Note that the built-in rule validation (described in the next section) enforces the logical consistency of or and and clauses that "connect" conditions inside of a single rule level. This sounds complicated, but, in reality, it's not. You can get details by reading the Code Effects Basics topic (look for the definition of Clauses in there), but in simple terms, you cannot have different clauses on the same level (a level is a group of conditions separated by a single pair of parentheses). Examples:

NO:    Check if ( A is B and C is not D or E is less than F )
YES:    Check if ( A is B and C is not D and E is less than F )
YES:    Check if  (A is B or C is not D or E is less than F )

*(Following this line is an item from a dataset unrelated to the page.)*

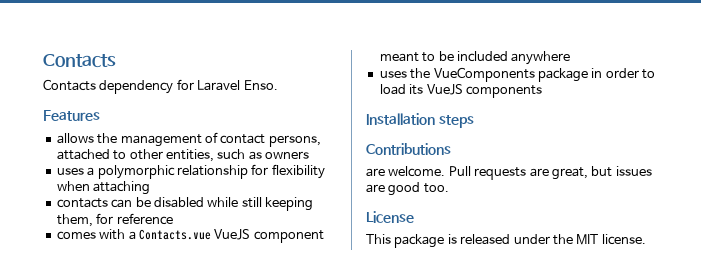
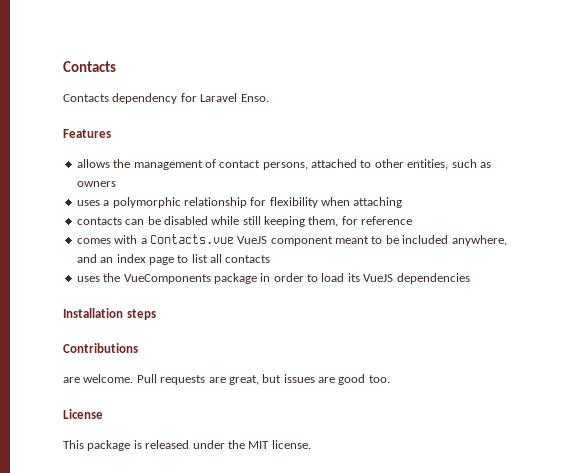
[511,51,571,65] anywhere -> [451,235,507,246] [76,254,271,265] anywhere, and an index page to list all contacts
[465,85,542,98] components -> [396,273,470,284] dependencies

Most modern compilers and script interpreters evaluate the line if ( A == B && C != D || E < F ) to either True or False depending on the rules that they enforce internally, while the Rule Editor prefers not to confuse rule authors. Logically speaking, levels with different clauses are invalid, therefore, the rule validation treats such levels as invalid. Obviously, if a rule must have conditions joined by different clauses, the rule author can simply place each clause in its own level:

YES:    Check if ( A is B and ( C is not D or E is less than F ) )

Automatic Rule Validation

Code Effects business rules engine comes with automatic rule validation. Every time a rule author tries to save or update a rule, Rule Editor forces it through its internal validation process. All your code has to do is to check if the value of the RuleEditor.IsValid property is True before continuing to save it:

if (ruleControl.IsEmpty || !ruleControl.IsValid)
{
	// You don't really need to do anything if the rule is invalid, the Help String
	// will display a proper error message demonstrated in the screenshot below

	return;
}

If the current rule is invalid, the Help String displays a warning message and the Rule Editor highlights each invalid element, allowing the rule author to hover the mouse over it to see the description of that particular problem.